Mi, 17.12.2014Politiker: «Pegida»-Anhänger sollten sich nicht instrumentalisieren lassen

Osnabrück/Berlin (epd). Im Blick auf die islamfeindlichen «Pegida»-Proteste haben Politiker vor einer Instrumentalisierung durch Rechtsextremisten gewarnt. Die Sorgen vieler Bürger könnten durch extreme politische Gruppen für eine «unappetitliche Schmutzkampagne» genutzt werden, sagte Bundestagspräsident Norbert Lammert (CDU) der «Neuen Osnabrücker Zeitung» (Mittwochsausgabe). Justizminister Heiko Maas (SPD) appellierte an jeden Einzelnen, aufzupassen, wofür er da instrumentalisiert werde. Nach Einschätzung nordrhein-westfälischer Sicherheitskräfte wird «Pegida» von Rechtsextremisten gesteuert.

Eine polemische Anti-Islam-Kampagne werde der Ernsthaftigkeit des Anliegens der Menschen nicht gerecht, die sich etwa an den Demonstrationen in Dresden beteiligten, sagte Lammert. Jeder müsse für sich die Frage beantworten, «in welcher Gesellschaft er für welches Anliegen auf die Straße geht oder seine Stimme erhebt».

Der Bundesjustizminister unterstrich in der «Passauer Neuen Presse» (Mittwochsausgabe): «Auch Mitläufer haben keine Absolution verdient.» Wenn auf dem Rücken von hilfesuchenden Flüchtlingen ausländerfeindliche Stimmung gemacht werde, halte er «Verständnis für nicht angebracht», fügte Maas hinzu: «Wir sollten 'Pegida' vielmehr mit Argumenten bloßstellen.» Meinungsfreiheit rechtfertige keine ausländerfeindliche Hetze.

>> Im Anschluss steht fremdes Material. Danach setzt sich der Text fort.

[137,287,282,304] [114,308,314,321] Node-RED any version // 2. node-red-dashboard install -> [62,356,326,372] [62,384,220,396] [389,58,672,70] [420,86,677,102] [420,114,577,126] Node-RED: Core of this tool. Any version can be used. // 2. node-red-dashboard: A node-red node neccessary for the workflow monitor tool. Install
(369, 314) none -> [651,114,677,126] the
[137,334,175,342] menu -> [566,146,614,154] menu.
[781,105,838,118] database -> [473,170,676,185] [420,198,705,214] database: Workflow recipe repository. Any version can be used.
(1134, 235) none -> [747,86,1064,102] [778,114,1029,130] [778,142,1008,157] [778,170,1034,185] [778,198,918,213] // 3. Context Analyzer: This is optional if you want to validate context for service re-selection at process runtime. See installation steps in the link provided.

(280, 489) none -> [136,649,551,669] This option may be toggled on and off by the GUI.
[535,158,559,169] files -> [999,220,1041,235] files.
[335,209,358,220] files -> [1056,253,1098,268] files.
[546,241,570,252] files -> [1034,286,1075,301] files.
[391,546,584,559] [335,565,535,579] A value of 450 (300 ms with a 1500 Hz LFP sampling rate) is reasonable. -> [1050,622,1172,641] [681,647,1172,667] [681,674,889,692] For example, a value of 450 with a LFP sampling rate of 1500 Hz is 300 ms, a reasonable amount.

SPD-Chef Sigmar Gabriel sprach sich dafür aus, die Proteste der «Pegida»-Bewegung ernst zu nehmen und sich mit den Motiven ihrer Anhänger auseinanderzusetzen. «Es gibt Neonazis und Radikale unter den Protestlern, von denen müssen wir uns glasklar abgrenzen», sagte der Vizekanzler und Bundeswirtschaftsminister der «Bild»-Zeitung. Stimmungsmache gegen Minderheiten, die sich in Gewalt entladen könne, sei nicht hinzunehmen. Andererseits gebe es unter den «Pegida»-Protestierenden viele, die verunsichert seien und mitliefen.

Diese Menschen fühlten sich mit ihren «diffusen Ängsten vor einer 'Überfremdung' nicht ernst genommen von der Politik». Auf sie müssen man zugehen, «ohne es an Klarheit in der Auseinandersetzung fehlen zu lassen», forderte der SPD-Vorsitzende. Ähnlich hatte sich am Dienstag bereits Bundesinnenminister Thomas de Maizière (CDU) geäußert.

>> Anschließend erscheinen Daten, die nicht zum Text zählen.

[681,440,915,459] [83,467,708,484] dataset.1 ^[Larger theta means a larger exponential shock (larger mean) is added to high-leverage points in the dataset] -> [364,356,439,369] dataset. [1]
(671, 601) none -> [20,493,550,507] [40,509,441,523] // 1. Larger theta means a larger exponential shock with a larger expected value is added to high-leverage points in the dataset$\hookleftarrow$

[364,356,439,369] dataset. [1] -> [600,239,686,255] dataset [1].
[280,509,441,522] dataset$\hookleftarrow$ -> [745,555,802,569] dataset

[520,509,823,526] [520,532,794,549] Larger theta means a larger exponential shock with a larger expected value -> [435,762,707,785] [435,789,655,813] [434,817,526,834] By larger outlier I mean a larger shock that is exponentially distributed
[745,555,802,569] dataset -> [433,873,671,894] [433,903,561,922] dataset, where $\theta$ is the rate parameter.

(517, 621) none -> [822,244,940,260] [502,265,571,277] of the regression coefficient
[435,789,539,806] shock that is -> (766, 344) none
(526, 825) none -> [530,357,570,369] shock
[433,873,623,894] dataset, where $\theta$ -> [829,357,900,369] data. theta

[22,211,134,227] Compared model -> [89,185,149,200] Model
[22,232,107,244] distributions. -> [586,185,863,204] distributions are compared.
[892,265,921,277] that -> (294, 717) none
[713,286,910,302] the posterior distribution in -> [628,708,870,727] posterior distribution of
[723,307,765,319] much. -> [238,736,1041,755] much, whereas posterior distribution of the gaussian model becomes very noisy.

Auch Lammert forderte die Politik auf, überzeugender als bisher die Zuwanderungspolitik zu erläutern. «Diese Diskussion ist nicht nur möglich, sondern ganz offenkundig nötig», sagte der CDU-Politiker. Es sei nicht hinreichend gelungen, die Verpflichtungen und Interessen Deutschlands zu erklären. Die Aufnahme von Flüchtlingen sei eine humanitäre Verpflichtung.

Nach Einschätzung der nordrhein-westfälischen Sicherheitsbehörden wird «Pegida» von radikalen Kräften gesteuert. «Wir wissen, dass die Organisatoren der Kundgebungen in Düsseldorf und Bonn dem rechtsextremistischen Umfeld zuzuordnen sind», sagte Innenminister Ralf Jäger (SPD) der «Rheinischen Post» in Düsseldorf. Bei den «Pegida»-Demonstrationen hätten die Sicherheitsbehörden besonders die Mitglieder der rechtsextremen Splitterparteien «Pro NRW» und «Die Rechte» sowie Teile der NPD im Blick.

In Dresden waren am Montagabend 15.000 Anhänger der «Patriotischen Europäer gegen die Islamisierung des Abendlandes» («Pegida») auf die Straße gegangen. Auch in anderen deutschen Städten finden seit einigen Wochen anti-islamische Kundgebungen statt.